Death-Squad 'Democracy'

Even as more than 60,000 of its people have been killed and one-fifth of its population displaced, the suffering of war-ravaged El Salvador has been eclipsed in public consciousness and popular organizing for the past several years by the U.S.-funded contra war in Nicaragua. But when Ronald Reagan leaves office with his contra war in shambles, the Bush administration will be forced to reconsider the blood-soaked country whose name, ironically, means "The Savior."

Nicaragua was Reagan's personal ideological obsession, but El Salvador has been our government's bipartisan, largely non-controversial, pet "democratic" project. And when contra-weary government officials and peace activists take inventory in Central America, they will find a U.S. policy toward El Salvador that is even more disastrous than the Reagan administration's proxy war in Nicaragua.

Determined to defeat a ragtag, unorganized, leftist insurgency of some 8,000 guerrillas in El Salvador and, thereby, to demonstrate the U.S. resolve to "stop communism," the Reagan administration created what has become the largest U.S. counterinsurgency program since the Vietnam War. The United States has poured more than $3.3 billion into El Salvador since 1980, which translates into more than $1 million a day. This makes El Salvador, a nation the size of Massachusetts, with some five million people, the fifth-largest recipient of U.S. aid in the world.

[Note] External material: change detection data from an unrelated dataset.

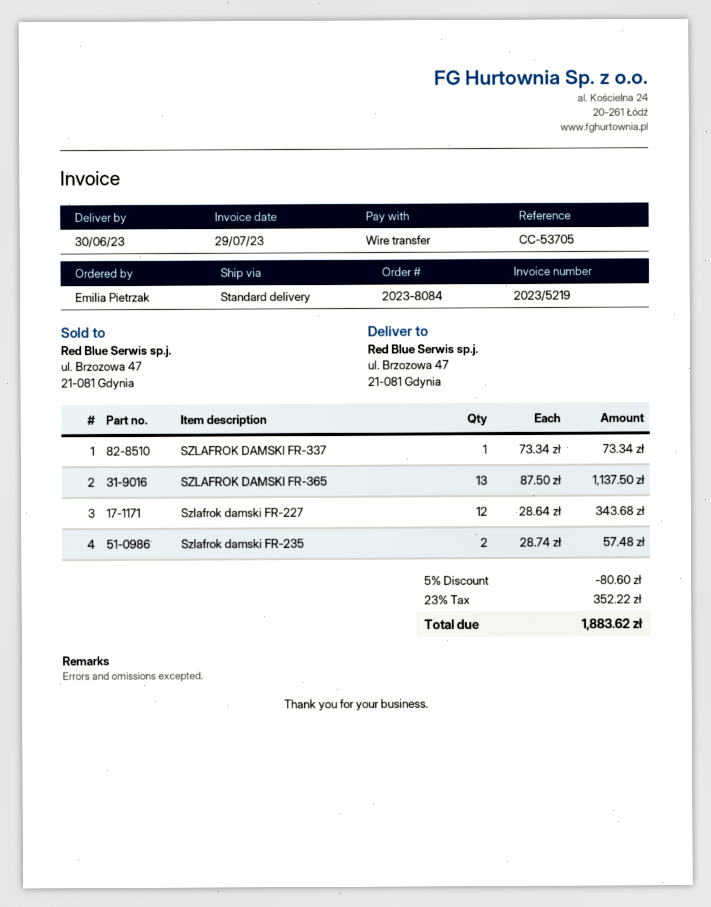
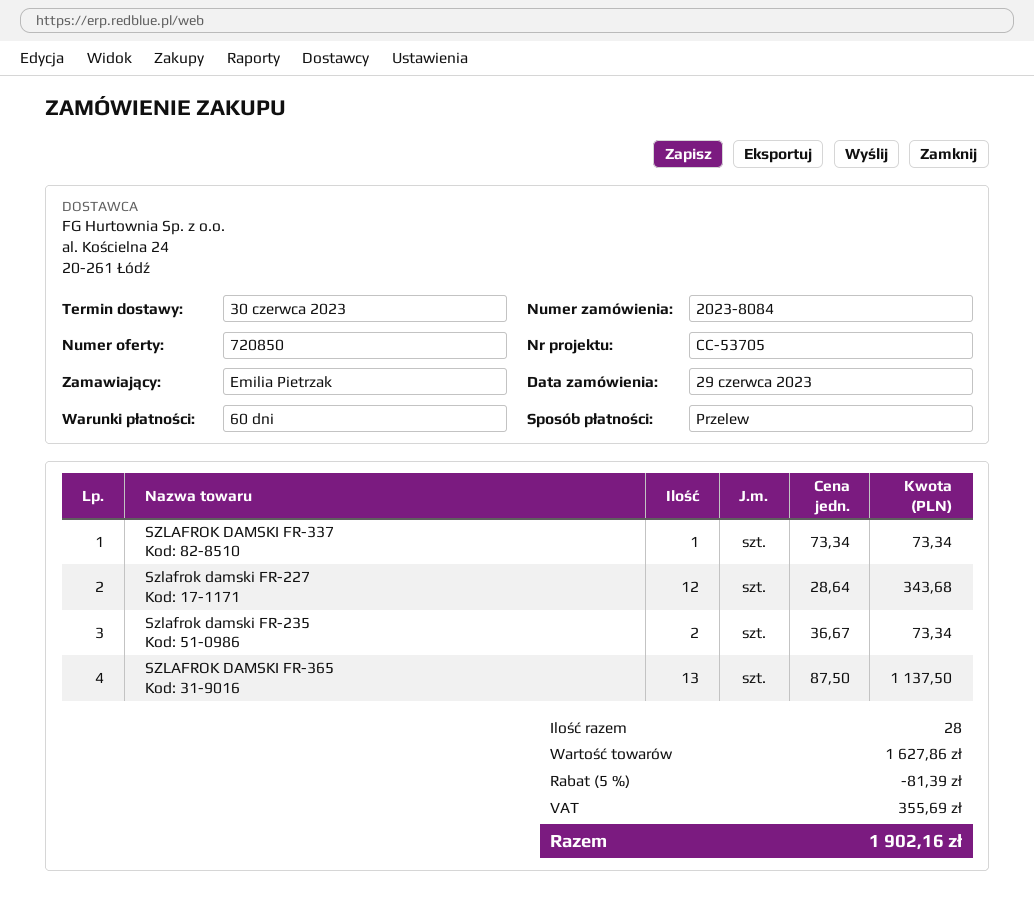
Szlafrok damski FR-235: 2 x 28.74 = 57.48 -> 2 x 36.67 = 73.34
discount: 5% = 80.60 -> 5% = 81.39
tax: 352.22 -> 355.69
total: 1883.62 -> 1902.16

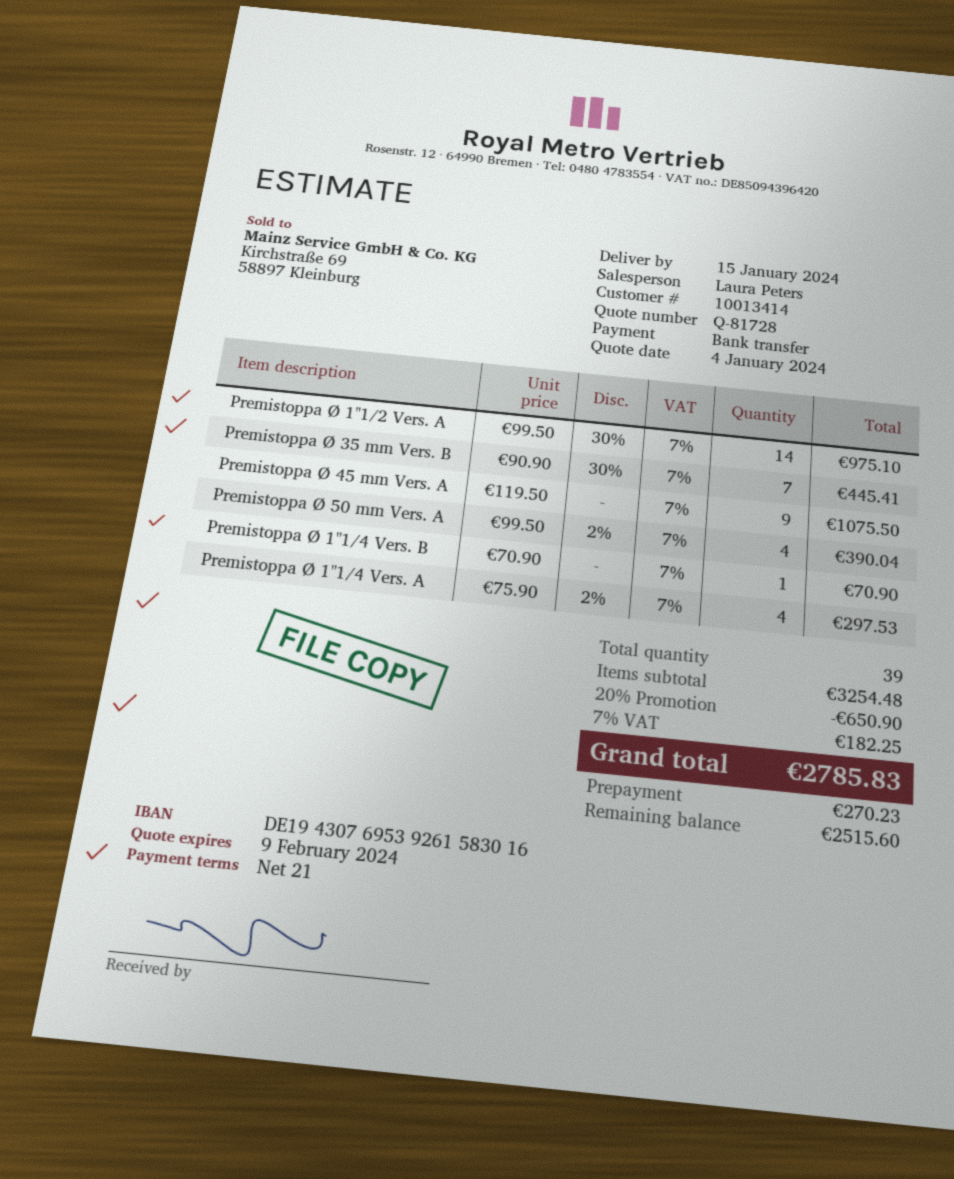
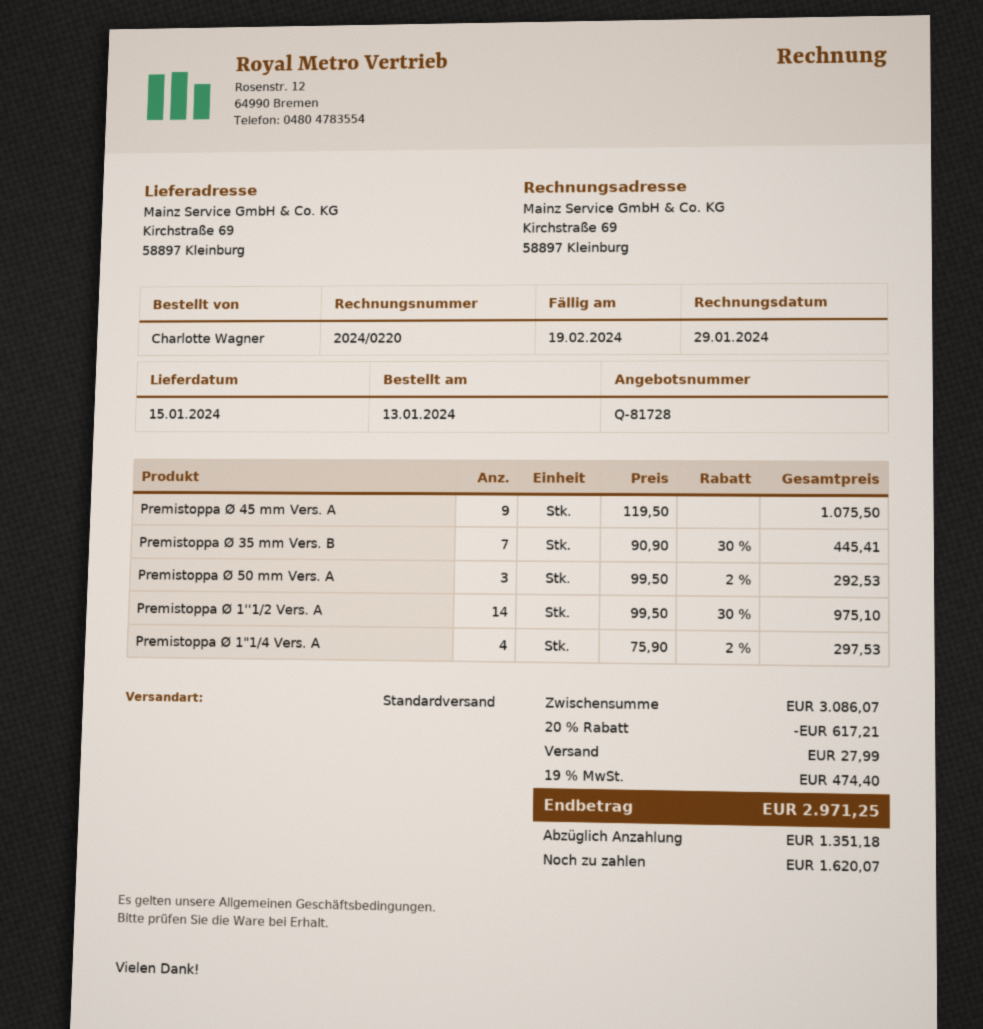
Premistoppa Ø 50 mm Vers. A: 4 x 99.50 - 2% = 390.04 -> 3 x 99.50 - 2% = 292.53
Premistoppa Ø 1"1/4 Vers. B: 1 x 70.90 = 70.90 -> none
subtotal: 3254.48 -> 3086.07
discount: 20% = 650.90 -> 20% = 617.21
shipping: none -> 27.99
tax: 7% = 182.25 -> 19% = 474.40
total: 2785.83 -> 2971.25
deposit: 270.23 -> 1351.18
balance: 2515.60 -> 1620.07

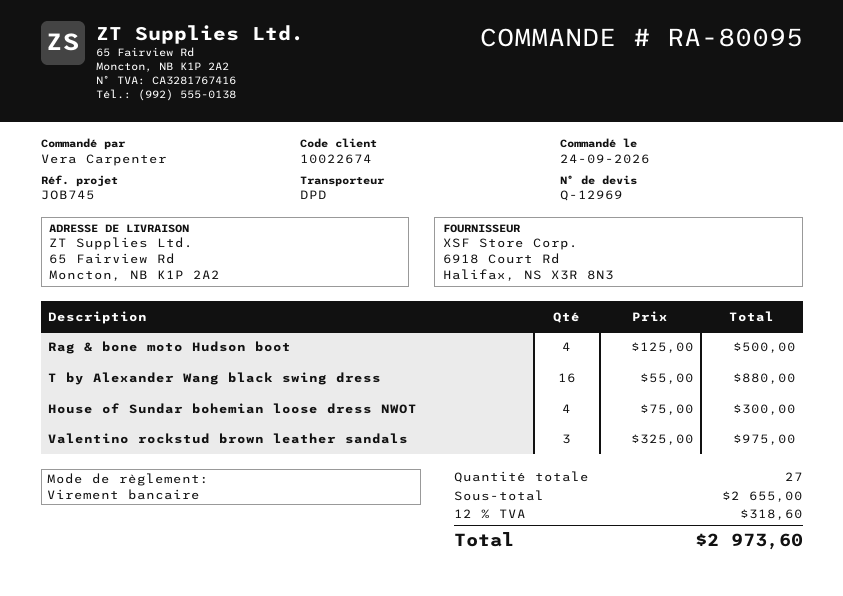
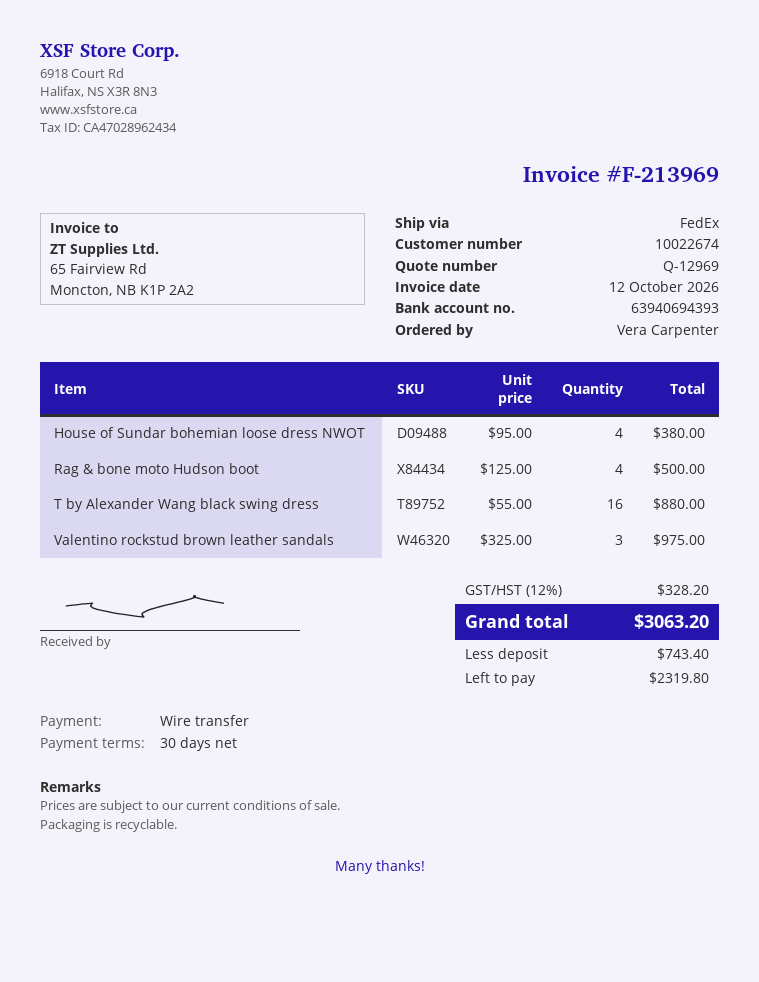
shipping method: DPD -> FedEx
House of Sundar bohemian loose dress NWOT: 4 x 75.00 = 300.00 -> 4 x 95.00 = 380.00
tax: 12% = 318.60 -> 12% = 328.20
total: 2973.60 -> 3063.20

But eight years, $3 billion, and 60,000 lives later, the United States is no closer to achieving its policy goals in that country, and the situation in El Salvador has gotten only worse. The U.S.-trained, -financed, and -equipped Salvadoran army, which has grown from 12,000 to 57,000 soldiers, cannot defeat the guerrillas of the FMLN (Farabundo Marti Liberation Front). In fact, the rebels appear to be gaining strength, and recent attacks by both sides indicate that the war is escalating.